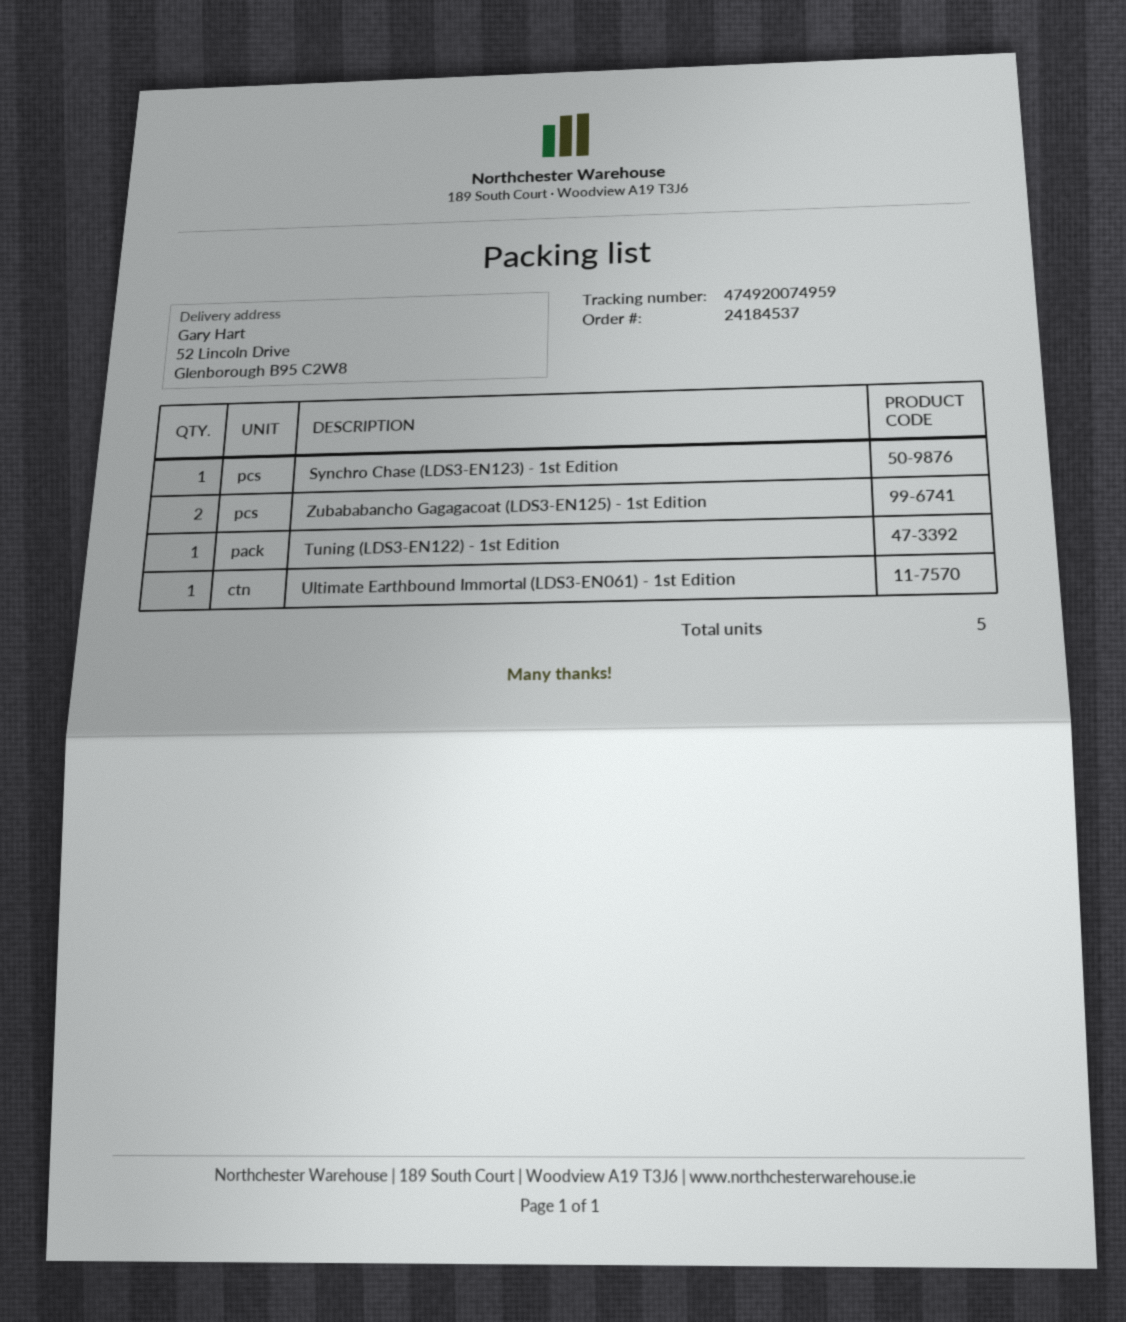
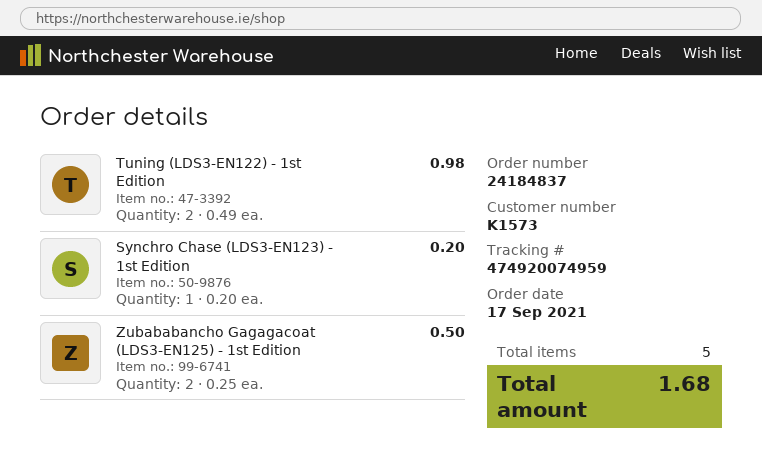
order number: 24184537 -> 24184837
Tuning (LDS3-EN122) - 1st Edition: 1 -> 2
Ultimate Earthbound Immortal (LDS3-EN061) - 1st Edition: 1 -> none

* * *

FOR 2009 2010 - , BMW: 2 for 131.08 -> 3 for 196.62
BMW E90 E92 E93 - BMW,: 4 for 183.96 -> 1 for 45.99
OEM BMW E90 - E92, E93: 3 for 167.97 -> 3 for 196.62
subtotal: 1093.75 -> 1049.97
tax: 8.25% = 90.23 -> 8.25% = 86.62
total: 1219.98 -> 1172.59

* What you need to do
Identify the lines above that contain the word "Edition", then copy them.

* Exercise output
Tuning (LDS3-EN122) - 1st Edition: 1 -> 2
Ultimate Earthbound Immortal (LDS3-EN061) - 1st Edition: 1 -> none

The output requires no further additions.